**Assignment**: Can you print the data exactly and leave out each image?

**** Records to use

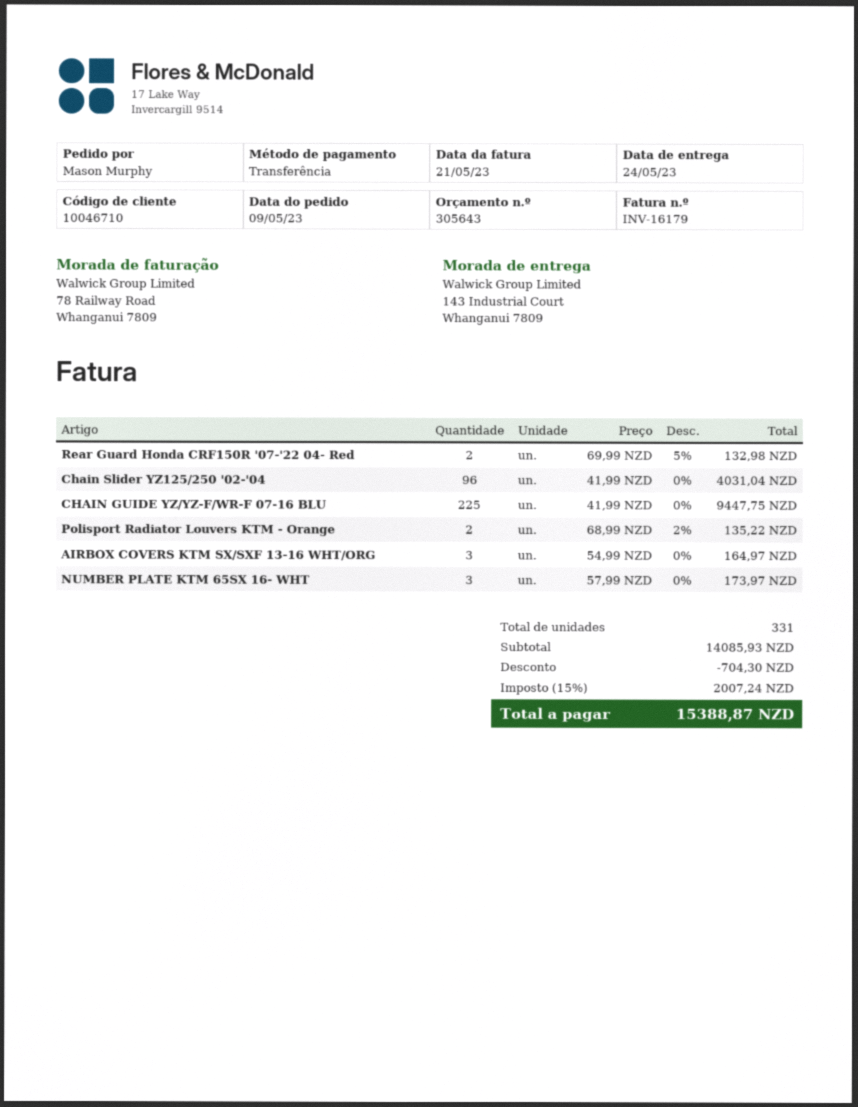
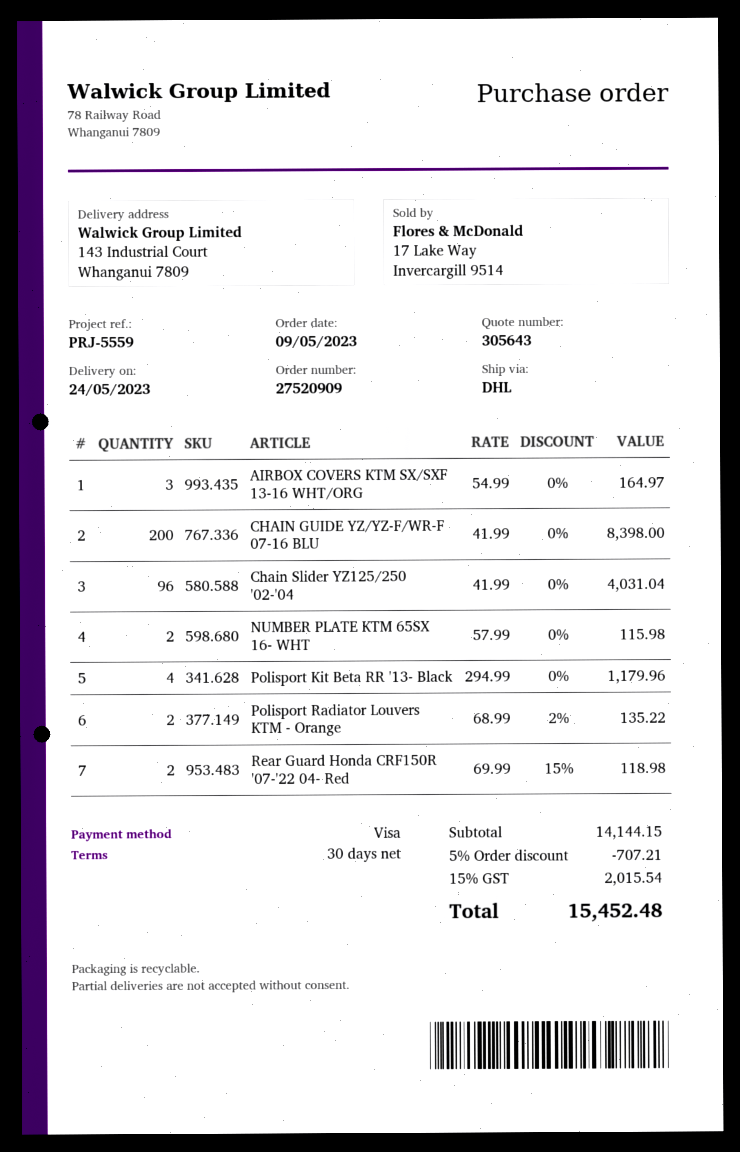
payment method: bank transfer -> Visa
Rear Guard Honda CRF150R '07-'22 04- Red: 2 x 69.99 - 5% = 132.98 -> 2 x 69.99 - 15% = 118.98
CHAIN GUIDE YZ/YZ-F/WR-F 07-16 BLU: 225 x 41.99 = 9447.75 -> 200 x 41.99 = 8398.00
NUMBER PLATE KTM 65SX 16- WHT: 3 x 57.99 = 173.97 -> 2 x 57.99 = 115.98
Polisport Kit Beta RR '13- Black: none -> 4 x 294.99 = 1179.96
subtotal: 14085.93 -> 14144.15
discount: 704.30 -> 707.21
tax: 15% = 2007.24 -> 15% = 2015.54
total: 15388.87 -> 15452.48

********

**Task output**:
payment method: bank transfer -> Visa
Rear Guard Honda CRF150R '07-'22 04- Red: 2 x 69.99 - 5% = 132.98 -> 2 x 69.99 - 15% = 118.98
CHAIN GUIDE YZ/YZ-F/WR-F 07-16 BLU: 225 x 41.99 = 9447.75 -> 200 x 41.99 = 8398.00
NUMBER PLATE KTM 65SX 16- WHT: 3 x 57.99 = 173.97 -> 2 x 57.99 = 115.98
Polisport Kit Beta RR '13- Black: none -> 4 x 294.99 = 1179.96
subtotal: 14085.93 -> 14144.15
discount: 704.30 -> 707.21
tax: 15% = 2007.24 -> 15% = 2015.54
total: 15388.87 -> 15452.48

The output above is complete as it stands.